🎙️🗣️🔪 φόνος — phonos

phónos — voice, sound, speech... but also murder, slaughter, homicide (yes, really)

Speak freely. Your words, where you need them.

A Whisper Flow–style dictation tool that runs entirely on hardware you control. Press a hotkey, talk, and watch your words appear in whatever app you're in. No cloud. No subscriptions. No mystery box between your microphone and your text.

Beta: usable for local/Tailscale dictation, but still early and ad-hoc signed.

Phonos slays subscription dictation — your wallet gets to stay alive. ☠️

───

🗡️ Why Phonos?

The name means "murder" in Greek. We are keeping the bit, just making the software around it more serious.

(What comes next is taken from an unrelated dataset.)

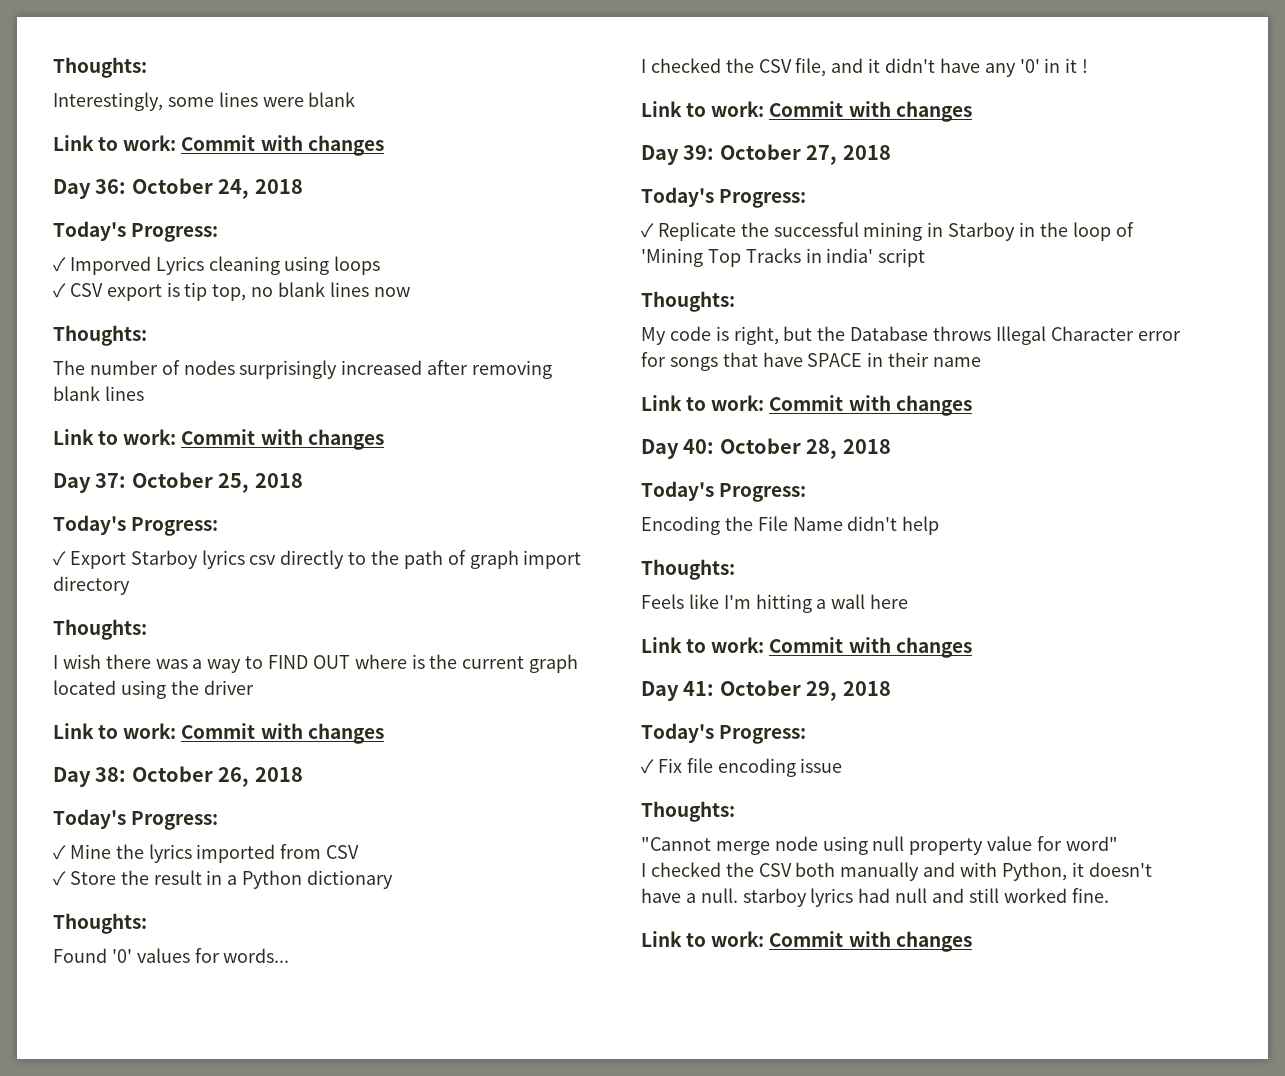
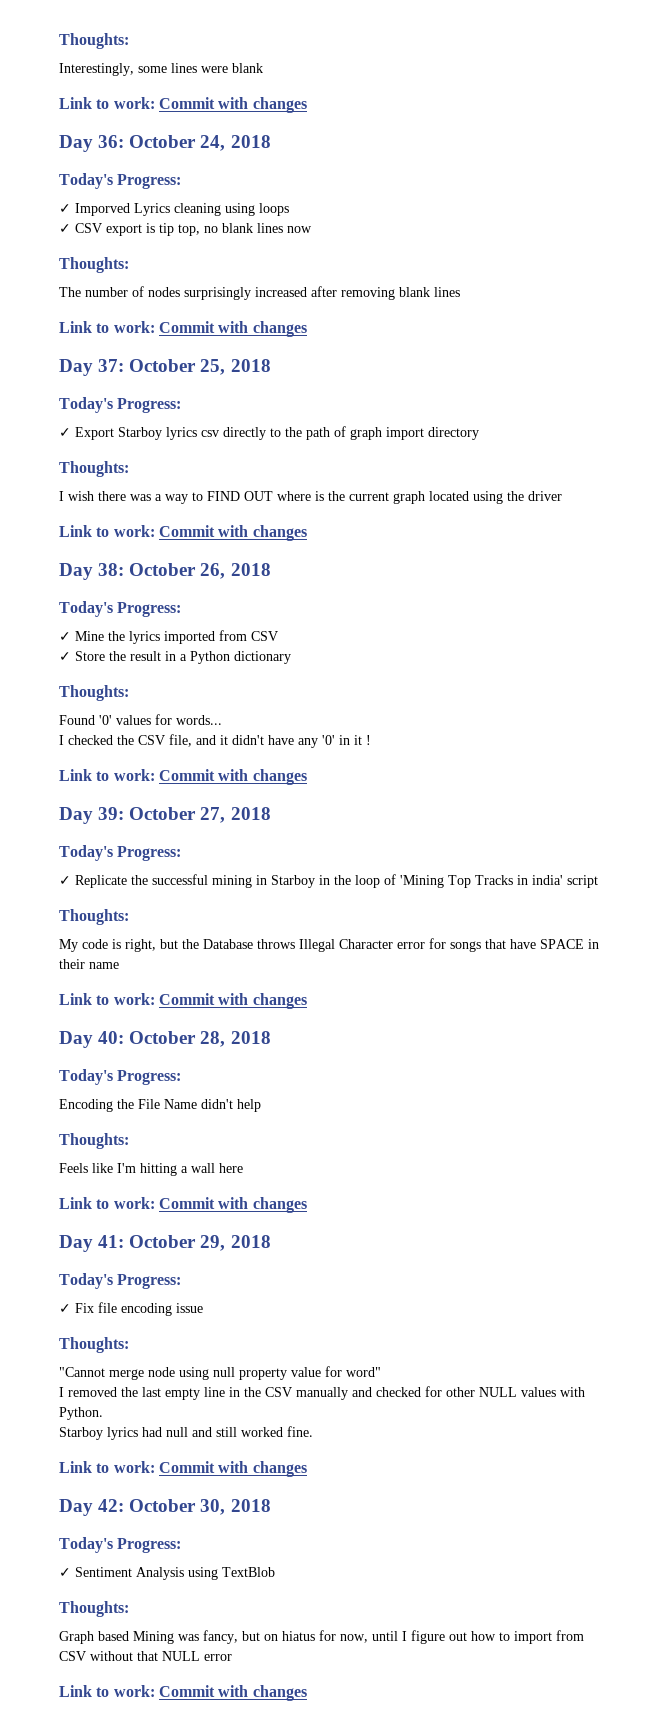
[650,862,836,877] checked the CSV both -> [68,1387,292,1400] removed the last empty line in the CSV
[960,862,1152,881] [641,888,807,907] with Python, it doesn't have a null. starboy -> [376,1386,585,1397] [59,1407,103,1420] [59,1427,103,1440] checked for other NULL values with Python. // Starboy
(972, 941) none -> [59,1499,271,1516] [59,1537,182,1553] [59,1567,275,1580] [59,1601,129,1617] [59,1630,584,1644] [59,1651,232,1661] [59,1685,307,1701] // Day 42: October 30, 2018 // Today's Progress: // ✓ Sentiment Analysis using TextBlob // Thoughts: // Graph based Mining was fancy, but on hiatus for now, until I figure out how to import from CSV without that NULL error // Link to work: Commit with changes

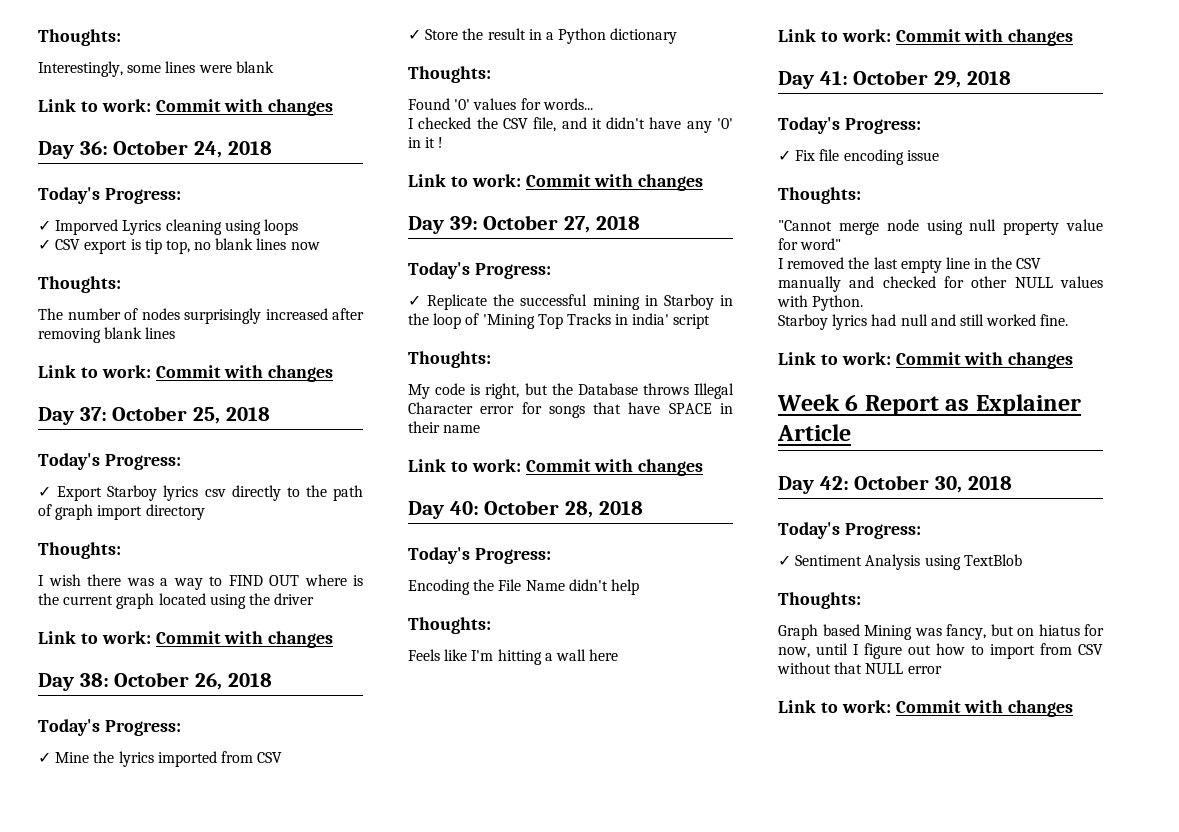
(307, 1469) none -> [777,394,1081,416] [777,424,851,441] // Week 6 Report as Explainer Article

☁️ Cloud dictation	🔪 Phonos
Audio is processed by a remote service	Audio goes only to your configured server
Subscription required	Free and open source
Latency depends on internet and vendor load	Bounded by your hardware and model choice
One model fits all	Pick the model for your hardware
Vendor behavior is opaque	Open source and auditable
Surprise product decisions	You run the thing

───

⚡ How it works

Press a hotkey — hold it down or toggle, your call.
Talk — your Mac captures the audio.
Whisper transcribes — your server runs faster-whisper in a dedicated subprocess.
Text appears — pasted directly into the app you were using, with clipboard fallback.

───

🏗️ Architecture

The server runs the active Whisper model in a dedicated subprocess. The main FastAPI process communicates with that worker through local queues. When you switch models via PUT /models/active, the old worker is stopped and a new worker is started with the requested model, allowing the operating system to reclaim model memory cleanly.

Same battle-tested idea as one-process-per-model serving, minus the orchestration ceremony for a local dictation box.

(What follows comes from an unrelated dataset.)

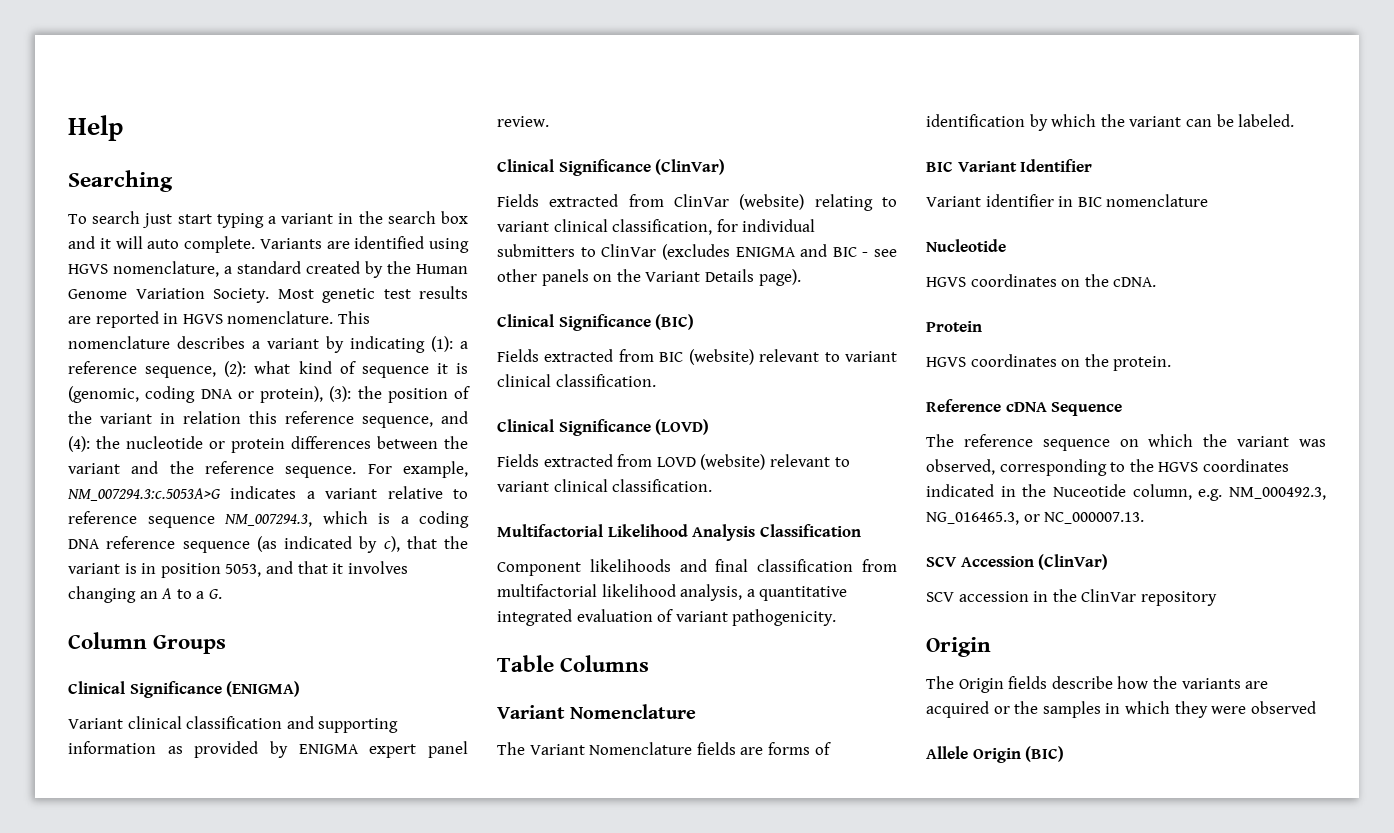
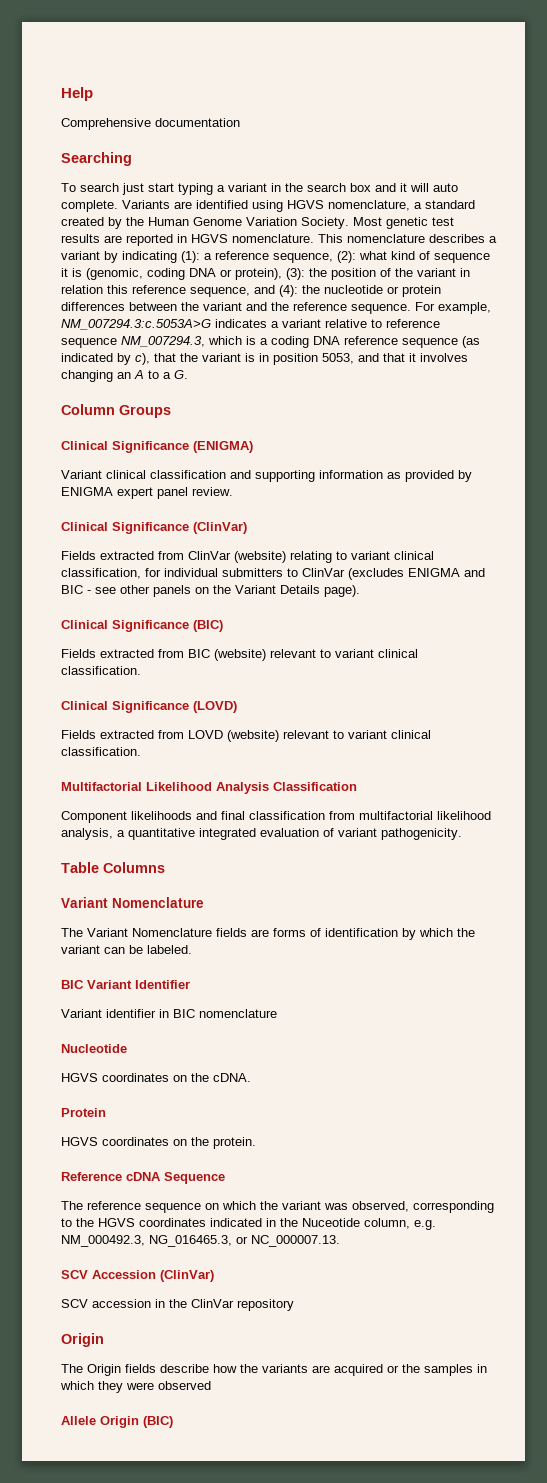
(123, 128) none -> [61,118,240,130] // Comprehensive documentation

The server is intended for localhost, LAN, or private-network use such as Tailscale. Set PHONOS_AUTH_TOKEN before exposing it beyond localhost.

───

🚀 Quick start

Server

The “server” can be another machine on your LAN/Tailscale network, or just a Docker container running locally on the same Mac. For local-only use, set the Mac app Server URL to http://localhost:8765.

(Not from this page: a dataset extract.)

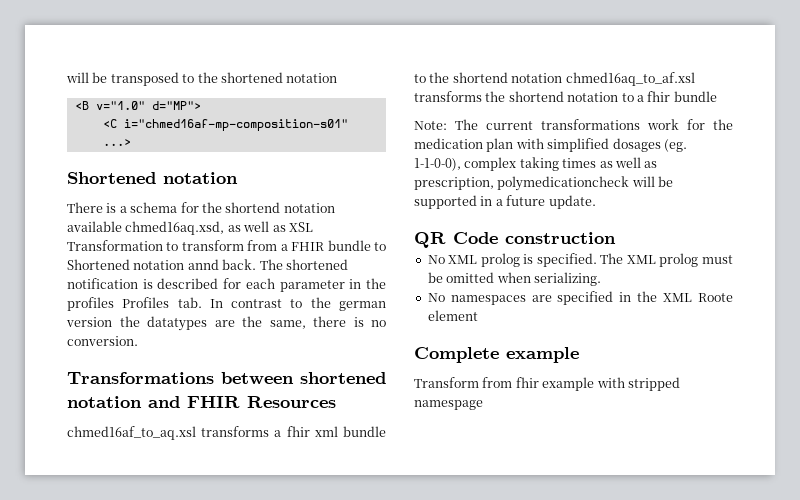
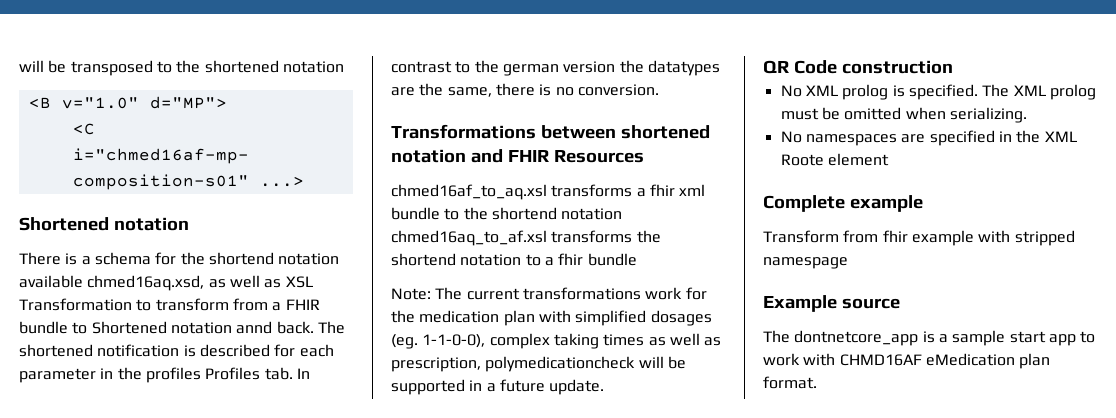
(483, 405) none -> [763,295,900,312] [763,330,1096,346] [763,353,1051,369] [763,376,817,389] // Example source // The dontnetcore_app is a sample start app to work with CHMD16AF eMedication plan format.

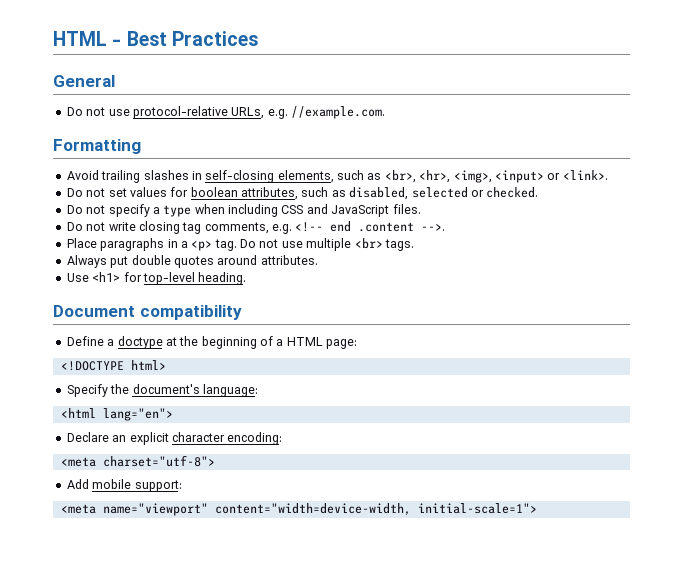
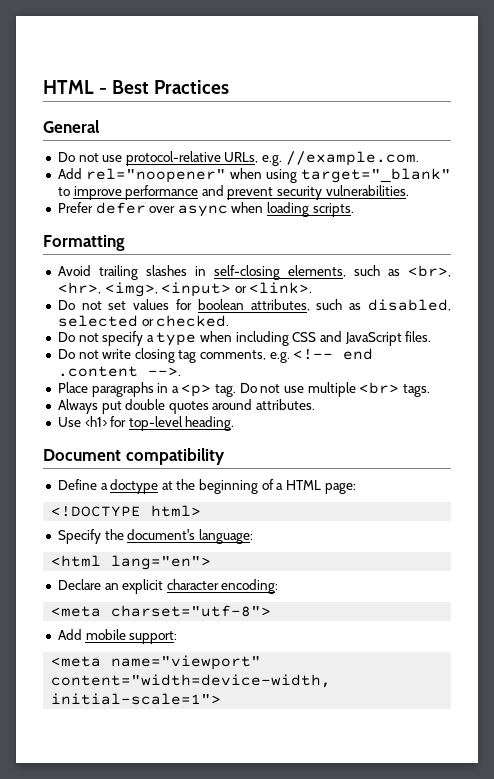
(385, 112) none -> [57,168,451,183] [57,185,409,200] [57,202,354,217] // Add rel="noopener" when using target="_blank" to improve performance and prevent security vulnerabilities. // Prefer defer over async when loading scripts.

git clone https://github.com/jb381/phonos && cd phonos/apps/server
cp .env.example .env          # optional: set PHONOS_AUTH_TOKEN
docker compose up -d          # boom, transcription server on :8765

Or run the published server image directly:

docker run -d \
  --name phonos-server \
  -p 8765:8765 \
  -e PHONOS_AUTH_TOKEN=your-secret-token \
  -v phonos_models:/root/.cache/huggingface \
  ghcr.io/jb381/phonos-server:latest

Without Docker:

uv sync
uv run uvicorn phonos_server.main:app --host 0.0.0.0 --port 8765

macOS client

From a release — download the latest Phonos-*.dmg from the Releases page, open it, and drag Phonos.app to Applications.

From source:

cd apps/macos
./dev-run.sh                  # fast dev loop: build, quit old app, launch new app
./build.sh                    # creates Phonos.dmg and Phonos.app
open Phonos.dmg               # then drag to Applications

For day-to-day macOS development, prefer ./dev-run.sh. It builds a debug app bundle at .build/dev/Phonos.app, ejects any mounted Phonos DMG volumes, quits the currently running app, and opens the freshly built one. It avoids the installer DMG loop entirely.

Releases are triggered by git tag vX.Y.Z && git push --tags. CI builds, ad-hoc signs, and publishes a DMG automatically.

No Apple Developer account yet = ad-hoc signing. Gatekeeper may complain on first launch — right-click the app and choose Open, or go to System Settings → Privacy & Security and click Open Anyway. Accessibility permission may need to be re-granted after ad-hoc rebuilds.

To silence Gatekeeper from the terminal, sudo may be needed because the app lives in /Applications:
sudo xattr -dr com.apple.quarantine /Applications/Phonos.app
The grown-up version of this is Developer ID signing + notarization. It is on the roadmap.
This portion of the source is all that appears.